Justice Elena Kagan put it just as bluntly, noting that if Estrada prevailed, "we're living in a world in which the person who has 4.99 grams of cocaine is getting the 18-to-1 ratio, and a person who has 5 grams is getting the 100-to-1 ratio that's embedded in the mandatory minimums."
"Can you find an earthly reason for why Congress would have wanted to create this weird halfway system?" she asked.
Kagan's question seemed to sway Justices Anthony Kennedy and Stephen Breyer, who both directed tough questions at Estrada's opponents during the first half of the argument.
Widely regarded as a Bush-era political martyr, particularly by Senate Republicans and the conservative legal world, Estrada supported Kagan, his Harvard Law School classmate, despite their ideological differences when President Obama nominated her to the Supreme Court.
Had he actually represented a client on Tuesday morning, he might have regretted his magnanimity.
The cases, Dorsey v. United States and Hill v. United States, will be decided by late June.
Also on Tuesday, the court, in a unanimous decision written by Chief Justice Roberts, held that a private individual temporarily hired by the government to do work on its behalf can seek immunity from lawsuits alleging civil rights violations. The case arose from a California firefighter's lawsuit against a lawyer in private practice who was hired by the Rialto city government to investigate what it believed to be the firefighter's suspiciously long sick leave. The firefighter, Nicholas Delia, sued the lawyer, Steve Filarsky, for violating his Fourth Amendment rights after Filarsky ordered a search of Delia's home for evidence that he was missing work to do construction on his house.
"Though not a public employee, Filarsky was retained by the City to assist in conducting an official investigation into potential wrongdoing," Roberts wrote. That was enough for the court to allow him to claim the protection from civil rights lawsuits that has long been granted to government officials.
Justices Ginsburg and Sotomayor both issued concurring opinions to emphasize the limits of the Filarsky v. Delia holding.

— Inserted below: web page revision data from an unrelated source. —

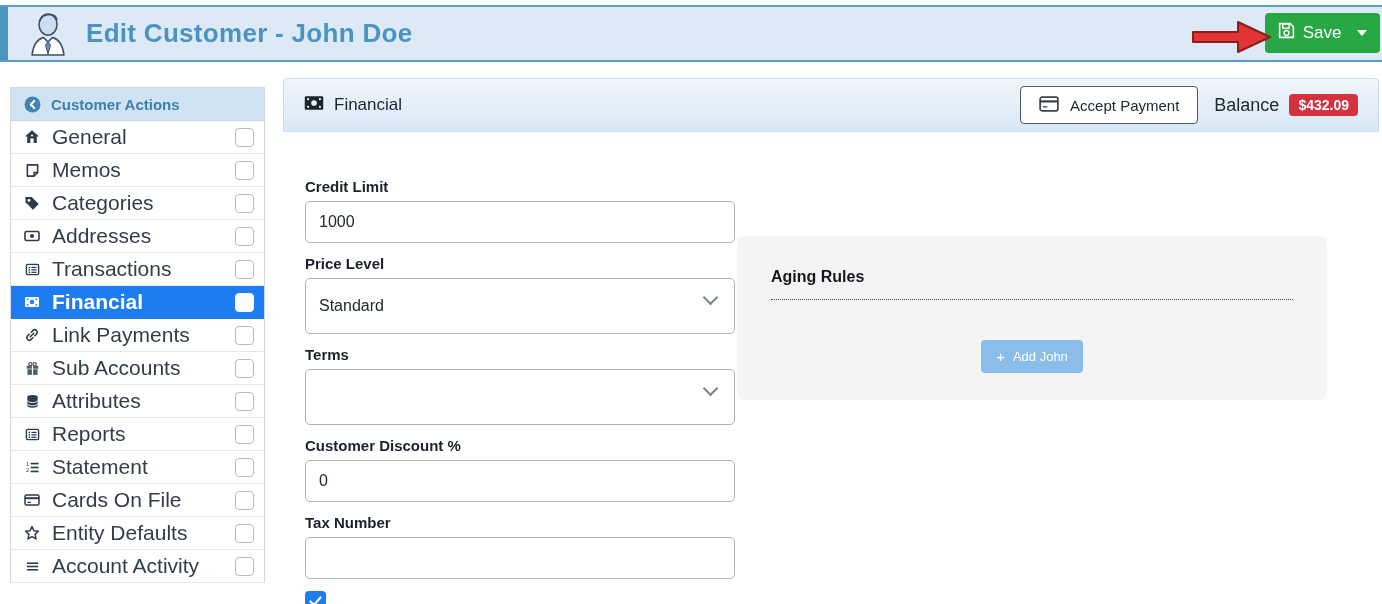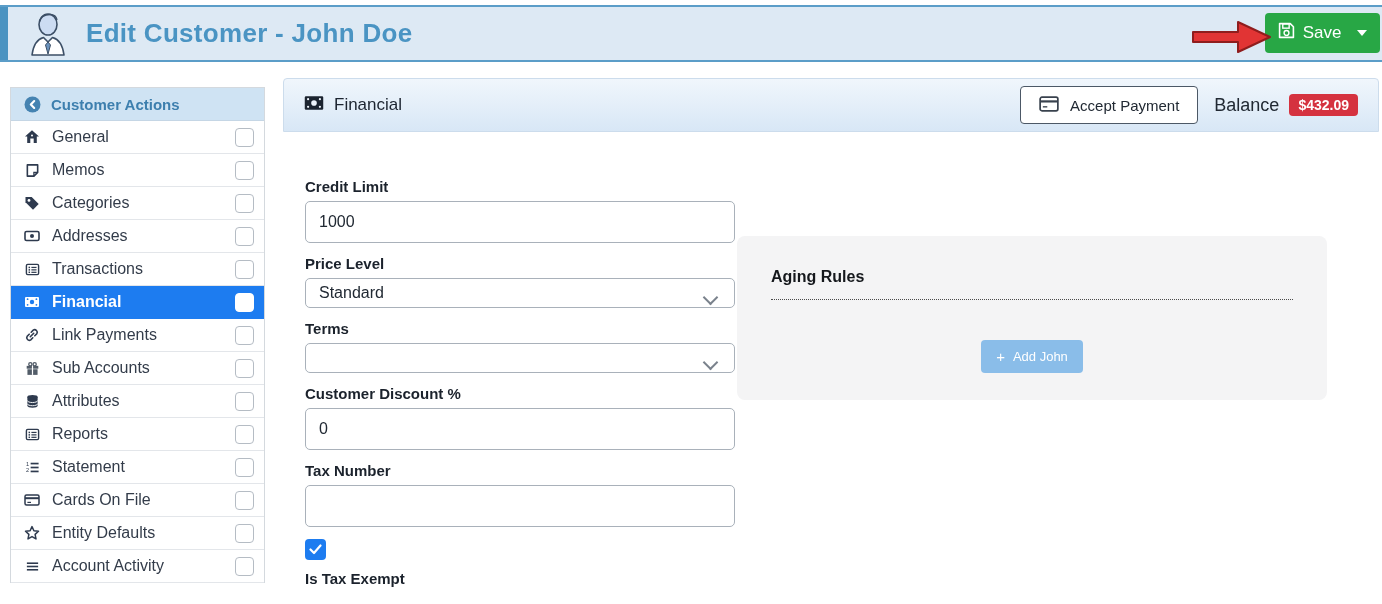--- a/index.html
+++ b/index.html
@@ -24,21 +24,21 @@
 
   
   .sidebar { position:absolute; left:10px; top:87px; width:255px;
     border:1px solid #d4d9de; border-bottom:none; background:#fff; }
   .side-header { height:33px; background:#cfe3f3; display:flex; align-items:center;
     gap:10px; padding:0 12px; border-bottom:1px solid #c5d6e5; }
   .side-header .shlabel { font-size:15px; font-weight:bold; color:#3d7fae; }
   .srow { height:33px; display:flex; align-items:center; gap:11px; padding:0 10px 0 12px;
     border-bottom:1px solid #e3e6ea; background:#fff; cursor:pointer; }
   .sicon { width:18px; display:flex; align-items:center; justify-content:center; flex:0 0 18px; }
-  .slabel { flex:1; font-size:16px; color:#333c4a; }
+  .slabel { flex:1; font-size:21px; color:#333c4a; }
   .scheck { width:19px; height:19px; border:1px solid #b5bcc4; border-radius:4px; background:#fff; flex:0 0 19px; }
   .srow.selected { background:#1d7cf0; border-bottom-color:#1d7cf0; }
   .srow.selected .slabel { color:#fff; font-weight:bold; }
   .srow.selected .scheck { border-color:#fff; }
 
   
   .panel { position:absolute; left:283px; top:78px; width:1096px; height:526px; }
   .panel-header { height:54px; background:linear-gradient(#f0f6fc,#d8e7f6);
     border:1px solid #ccdcec; border-radius:4px 4px 0 0;
     display:flex; align-items:center; padding:0 20px; }
@@ -50,21 +50,21 @@
   .balance-label { margin-left:16px; font-size:18px; color:#212933; }
   .balance-badge { margin-left:10px; background:#d5323f; color:#fff; font-weight:bold;
     font-size:14px; padding:3px 9px; border-radius:4px; }
 
   .panel-body { padding:22px 0 0 22px; position:relative;margin-top:24px; }
   .fgroup { width:430px; margin-bottom:12px; }
   .flabel { font-size:15px; font-weight:bold; color:#1b222c; margin-bottom:6px; }
   .finput { width:430px; height:42px; border:1px solid #a9b1ba; border-radius:5px;
     font-size:16px; color:#212933; padding:10px 13px; background:#fff;
     font-family:"Liberation Sans",sans-serif; }
-  .fselect { width:430px; height:30px; border:1px solid #a9b1ba; border-radius:5px;
+  .fselect { width:430px; height:56px; border:1px solid #a9b1ba; border-radius:5px;
     font-size:16px; color:#212933; padding:0 13px; background:#fff;
     display:flex; align-items:center; position:relative; cursor:pointer; }
   .chev { position:absolute; right:18px; top:13px; width:11px; height:11px;
     border-right:2px solid #7a828c; border-bottom:2px solid #7a828c;
     transform:rotate(45deg); }
   .check-row { display:flex; align-items:flex-start; gap:10px; margin-top:4px;flex-direction:column; }
   .checked-box { width:21px; height:21px; background:#1d7cf0; border-radius:4px;
     display:flex; align-items:center; justify-content:center; cursor:pointer; }
   .check-label { font-size:15px; font-weight:bold; color:#1b222c; }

"Qualified immunity may be overcome ... if the defendant knew or should have known that his conduct violated a right 'clearly established' at the time of the episode in suit," Ginsburg wrote, consistent with the court's longstanding precedents.Sotomayor also agreed with the majority, but wrote that "it does not follow that every private individual who works for the government in some capacity necessarily may claim qualified immunity when sued" for civil rights violations.